While some may be conned, I'd like to think that others are aware of the risk they are taking and know that it will not be any easy life.

In hindsight, do you think you were conned? You're brighter than that! (or is this a new thing?)

As for myself, all I can say is: baa. baa.

Ben Turk said...

i think i was totally conned. I tried to resist, spent a couple years post high school in the working world, then blew my savings on my first semester's tuition, cuz it just seemed like the thing you're supposed to do.

I met tracy and started writing ReVerb my last semester, as a result, I failed two classes. If i wasn't so close to finishing, i woulda dropped out.
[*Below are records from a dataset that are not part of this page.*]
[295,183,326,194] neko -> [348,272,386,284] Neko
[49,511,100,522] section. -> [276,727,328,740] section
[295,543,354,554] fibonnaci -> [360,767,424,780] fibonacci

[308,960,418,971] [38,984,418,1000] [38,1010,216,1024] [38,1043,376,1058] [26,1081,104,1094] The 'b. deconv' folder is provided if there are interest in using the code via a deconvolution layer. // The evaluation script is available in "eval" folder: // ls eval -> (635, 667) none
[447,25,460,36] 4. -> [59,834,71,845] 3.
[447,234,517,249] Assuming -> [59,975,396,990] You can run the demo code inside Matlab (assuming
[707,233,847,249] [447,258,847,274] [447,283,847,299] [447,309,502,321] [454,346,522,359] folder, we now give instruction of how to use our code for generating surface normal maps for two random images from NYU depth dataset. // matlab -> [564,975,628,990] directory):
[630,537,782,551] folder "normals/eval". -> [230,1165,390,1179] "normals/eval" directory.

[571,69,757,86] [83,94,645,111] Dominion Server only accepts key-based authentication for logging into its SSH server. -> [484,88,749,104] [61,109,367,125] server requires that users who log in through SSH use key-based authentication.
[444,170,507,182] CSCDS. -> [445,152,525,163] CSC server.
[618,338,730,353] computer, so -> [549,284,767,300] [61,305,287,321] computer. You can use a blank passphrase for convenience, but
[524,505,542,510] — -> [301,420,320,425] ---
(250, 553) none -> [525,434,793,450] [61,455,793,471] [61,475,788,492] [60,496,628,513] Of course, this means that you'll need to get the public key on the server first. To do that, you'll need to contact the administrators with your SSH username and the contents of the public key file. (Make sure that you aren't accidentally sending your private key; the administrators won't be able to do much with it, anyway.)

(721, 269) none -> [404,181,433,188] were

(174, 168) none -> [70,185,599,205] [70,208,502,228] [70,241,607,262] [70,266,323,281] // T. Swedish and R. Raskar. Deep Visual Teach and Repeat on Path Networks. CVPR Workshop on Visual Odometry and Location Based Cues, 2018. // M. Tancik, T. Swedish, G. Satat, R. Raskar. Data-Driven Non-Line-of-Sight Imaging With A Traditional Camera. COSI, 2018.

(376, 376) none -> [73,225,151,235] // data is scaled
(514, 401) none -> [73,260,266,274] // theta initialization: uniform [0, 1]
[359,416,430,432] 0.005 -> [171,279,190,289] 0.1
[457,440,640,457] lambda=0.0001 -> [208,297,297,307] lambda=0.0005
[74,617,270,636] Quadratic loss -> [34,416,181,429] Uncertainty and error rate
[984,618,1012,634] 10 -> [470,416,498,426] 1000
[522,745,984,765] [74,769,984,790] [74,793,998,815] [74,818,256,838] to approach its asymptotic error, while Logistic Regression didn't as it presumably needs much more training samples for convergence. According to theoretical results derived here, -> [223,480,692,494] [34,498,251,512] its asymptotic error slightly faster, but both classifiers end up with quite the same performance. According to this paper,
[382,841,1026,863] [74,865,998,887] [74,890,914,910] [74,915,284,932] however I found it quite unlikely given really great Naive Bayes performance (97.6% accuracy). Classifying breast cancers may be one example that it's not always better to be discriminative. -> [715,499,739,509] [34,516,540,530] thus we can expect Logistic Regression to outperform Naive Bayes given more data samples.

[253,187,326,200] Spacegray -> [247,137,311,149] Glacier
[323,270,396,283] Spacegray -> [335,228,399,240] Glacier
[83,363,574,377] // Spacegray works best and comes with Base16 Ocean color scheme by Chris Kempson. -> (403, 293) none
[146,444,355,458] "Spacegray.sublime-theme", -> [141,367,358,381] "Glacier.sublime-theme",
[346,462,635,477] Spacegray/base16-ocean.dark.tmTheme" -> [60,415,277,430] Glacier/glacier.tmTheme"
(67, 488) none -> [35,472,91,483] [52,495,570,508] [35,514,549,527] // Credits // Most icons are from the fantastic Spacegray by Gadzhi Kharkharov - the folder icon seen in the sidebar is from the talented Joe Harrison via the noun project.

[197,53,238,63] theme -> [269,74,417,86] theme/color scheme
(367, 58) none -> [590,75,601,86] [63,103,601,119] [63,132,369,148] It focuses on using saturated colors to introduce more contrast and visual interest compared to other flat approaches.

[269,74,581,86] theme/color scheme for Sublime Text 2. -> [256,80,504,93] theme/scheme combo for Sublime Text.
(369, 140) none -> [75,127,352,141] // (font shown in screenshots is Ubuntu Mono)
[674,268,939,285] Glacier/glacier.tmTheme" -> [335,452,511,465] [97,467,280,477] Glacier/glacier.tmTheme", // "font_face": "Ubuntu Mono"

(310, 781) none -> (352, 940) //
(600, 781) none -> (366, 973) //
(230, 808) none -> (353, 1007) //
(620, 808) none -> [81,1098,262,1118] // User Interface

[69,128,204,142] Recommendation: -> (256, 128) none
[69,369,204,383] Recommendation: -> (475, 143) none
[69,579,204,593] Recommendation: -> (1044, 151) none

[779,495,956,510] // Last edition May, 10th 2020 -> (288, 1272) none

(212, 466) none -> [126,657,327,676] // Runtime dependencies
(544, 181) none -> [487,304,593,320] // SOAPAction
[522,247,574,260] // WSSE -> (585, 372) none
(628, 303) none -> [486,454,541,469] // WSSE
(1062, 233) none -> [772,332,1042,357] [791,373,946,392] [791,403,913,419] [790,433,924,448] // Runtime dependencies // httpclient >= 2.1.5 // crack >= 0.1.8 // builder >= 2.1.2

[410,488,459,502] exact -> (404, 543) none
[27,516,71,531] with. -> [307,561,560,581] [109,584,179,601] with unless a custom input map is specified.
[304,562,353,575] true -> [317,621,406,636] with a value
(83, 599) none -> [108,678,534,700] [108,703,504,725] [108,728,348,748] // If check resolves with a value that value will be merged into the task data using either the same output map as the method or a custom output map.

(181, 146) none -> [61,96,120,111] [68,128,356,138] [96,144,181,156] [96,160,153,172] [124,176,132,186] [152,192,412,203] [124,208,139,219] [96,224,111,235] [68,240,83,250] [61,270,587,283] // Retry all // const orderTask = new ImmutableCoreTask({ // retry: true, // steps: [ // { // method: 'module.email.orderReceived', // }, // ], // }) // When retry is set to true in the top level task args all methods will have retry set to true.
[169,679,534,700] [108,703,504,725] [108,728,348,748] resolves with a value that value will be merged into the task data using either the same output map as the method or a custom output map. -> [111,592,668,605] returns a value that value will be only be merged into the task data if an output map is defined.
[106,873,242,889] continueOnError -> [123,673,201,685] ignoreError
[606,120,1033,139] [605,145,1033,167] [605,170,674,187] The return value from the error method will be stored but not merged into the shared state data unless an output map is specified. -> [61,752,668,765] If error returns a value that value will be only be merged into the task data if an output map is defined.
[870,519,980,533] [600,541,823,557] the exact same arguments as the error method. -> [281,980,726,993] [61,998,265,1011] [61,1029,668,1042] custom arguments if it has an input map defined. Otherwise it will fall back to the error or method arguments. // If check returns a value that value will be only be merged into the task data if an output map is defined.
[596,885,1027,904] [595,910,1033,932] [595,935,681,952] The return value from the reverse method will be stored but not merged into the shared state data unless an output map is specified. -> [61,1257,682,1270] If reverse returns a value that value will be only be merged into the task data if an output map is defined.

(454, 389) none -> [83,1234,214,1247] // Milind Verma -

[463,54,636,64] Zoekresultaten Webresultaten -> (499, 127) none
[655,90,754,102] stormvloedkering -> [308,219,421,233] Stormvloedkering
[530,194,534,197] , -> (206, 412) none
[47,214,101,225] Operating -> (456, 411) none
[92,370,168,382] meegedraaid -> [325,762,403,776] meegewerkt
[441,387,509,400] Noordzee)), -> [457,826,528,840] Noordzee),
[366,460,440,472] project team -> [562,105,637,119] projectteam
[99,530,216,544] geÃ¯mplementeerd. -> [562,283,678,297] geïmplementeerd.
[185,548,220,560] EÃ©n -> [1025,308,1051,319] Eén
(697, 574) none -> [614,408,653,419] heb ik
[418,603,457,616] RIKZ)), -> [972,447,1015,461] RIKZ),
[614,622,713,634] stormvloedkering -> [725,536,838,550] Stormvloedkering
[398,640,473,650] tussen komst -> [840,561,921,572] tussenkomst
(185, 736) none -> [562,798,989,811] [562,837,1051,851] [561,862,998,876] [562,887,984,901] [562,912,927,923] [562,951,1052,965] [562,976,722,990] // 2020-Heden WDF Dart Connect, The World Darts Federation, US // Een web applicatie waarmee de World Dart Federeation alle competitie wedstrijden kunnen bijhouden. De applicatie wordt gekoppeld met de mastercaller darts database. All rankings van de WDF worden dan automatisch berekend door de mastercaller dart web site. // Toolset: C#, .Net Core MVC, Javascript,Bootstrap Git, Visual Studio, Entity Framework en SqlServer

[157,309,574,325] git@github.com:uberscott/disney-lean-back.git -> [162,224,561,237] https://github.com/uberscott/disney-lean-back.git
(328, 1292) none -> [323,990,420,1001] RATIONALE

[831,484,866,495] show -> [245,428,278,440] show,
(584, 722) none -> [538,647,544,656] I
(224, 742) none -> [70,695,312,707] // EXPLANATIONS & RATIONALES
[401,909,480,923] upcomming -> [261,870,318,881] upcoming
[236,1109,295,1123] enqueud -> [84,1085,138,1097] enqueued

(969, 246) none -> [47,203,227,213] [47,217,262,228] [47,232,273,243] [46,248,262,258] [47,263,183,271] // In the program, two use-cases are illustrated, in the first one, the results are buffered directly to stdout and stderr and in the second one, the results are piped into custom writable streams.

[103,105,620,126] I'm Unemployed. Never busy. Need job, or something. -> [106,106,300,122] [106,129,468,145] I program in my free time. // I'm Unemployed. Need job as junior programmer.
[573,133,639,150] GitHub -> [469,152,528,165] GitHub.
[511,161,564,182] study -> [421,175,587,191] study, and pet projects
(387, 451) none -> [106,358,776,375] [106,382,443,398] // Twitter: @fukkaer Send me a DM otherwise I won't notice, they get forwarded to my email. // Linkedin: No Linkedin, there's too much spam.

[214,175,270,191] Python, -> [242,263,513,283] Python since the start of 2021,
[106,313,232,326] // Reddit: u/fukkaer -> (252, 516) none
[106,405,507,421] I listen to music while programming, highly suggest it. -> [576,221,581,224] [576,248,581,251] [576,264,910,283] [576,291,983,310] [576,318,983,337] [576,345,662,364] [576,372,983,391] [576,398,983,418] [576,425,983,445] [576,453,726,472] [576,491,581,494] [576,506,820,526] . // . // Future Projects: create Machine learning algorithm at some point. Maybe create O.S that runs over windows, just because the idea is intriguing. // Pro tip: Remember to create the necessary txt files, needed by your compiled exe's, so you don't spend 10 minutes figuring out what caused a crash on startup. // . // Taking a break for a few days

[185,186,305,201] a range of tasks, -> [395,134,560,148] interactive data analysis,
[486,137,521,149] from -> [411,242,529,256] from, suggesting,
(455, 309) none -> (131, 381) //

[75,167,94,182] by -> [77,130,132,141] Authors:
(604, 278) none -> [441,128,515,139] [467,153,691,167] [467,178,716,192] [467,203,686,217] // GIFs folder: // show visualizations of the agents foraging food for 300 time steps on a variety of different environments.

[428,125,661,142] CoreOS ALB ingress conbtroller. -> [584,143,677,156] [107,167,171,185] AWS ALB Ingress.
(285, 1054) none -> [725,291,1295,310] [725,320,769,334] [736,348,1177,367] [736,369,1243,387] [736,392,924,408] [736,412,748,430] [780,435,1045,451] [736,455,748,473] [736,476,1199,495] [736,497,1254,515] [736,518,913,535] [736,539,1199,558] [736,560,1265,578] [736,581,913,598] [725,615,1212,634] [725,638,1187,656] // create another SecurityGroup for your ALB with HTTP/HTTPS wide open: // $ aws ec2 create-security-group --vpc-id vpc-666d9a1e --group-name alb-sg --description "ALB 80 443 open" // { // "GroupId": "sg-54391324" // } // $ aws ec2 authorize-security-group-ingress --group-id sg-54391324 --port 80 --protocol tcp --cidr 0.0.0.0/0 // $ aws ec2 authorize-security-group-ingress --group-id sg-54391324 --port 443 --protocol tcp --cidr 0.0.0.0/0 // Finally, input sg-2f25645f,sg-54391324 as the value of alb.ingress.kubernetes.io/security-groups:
I'm now paying off my loans as aggressively as possible to repair this mistake.

When i took the playwrighting class with you, it actually cost me nothing due to loopholes in my job's education assistance program and the tax code. They closed the loophole shortly afterward, otherwise i'd have taken a stage combat class under the pretense that it'd somehow help me sort mail.

I fully endorse retaliatory cons!

Anonymous said...

"When i took the playwrighting class with you..."

Um? We took a playwriting class together?

(Really. We've never met.)

Anonymous said...

Seems like you have a point... and maybe you don't have a point... and then again you may have nothing to say... and then again you probably don't have anything to say... but maybe you may have something to say, but nobody will listen to you, or maybe you'll have something to say (I mean really important, life changing, but because you're such an insipid jack-ass no one will listen to you) but you'll simply be ignored. And maybe you'll realize that there are only so many words that may be used in a lifetime and that you've chosen to use them unwisely.

Or maybe you'll simply realize that you're a person of no importance and that you are easily forgotten.

Anonymous said...

wow. that wasn't nice.

(and it wasn't me. remember, i'm the good anonymous!)

Kurt Hartwig said...

another economic model

http://www.nytimes.com/2009/07/06/theater/06mnouchkine.html?_r=1&hpw

Ben Turk said...

Yes. I like this a lot. Can't find many people in Milwaukee who'll make that kind of commitment (and even moreso can't find audience enough to support any people who would try to make that commitment).

As far as food and keeping the audience around, Bedlam focuses very much on that, brunches, after parties, etc. Missoula Oblongata goes further even, they occasionally do shows where they visit the audience's house, prepare a 4 course meal for them and perform a totally unique play written and produced just for that night.

I hear rumors about a regularly occuring multi-disciplinary art party that'll be happening in Milwaukee, more on that as it solidifies.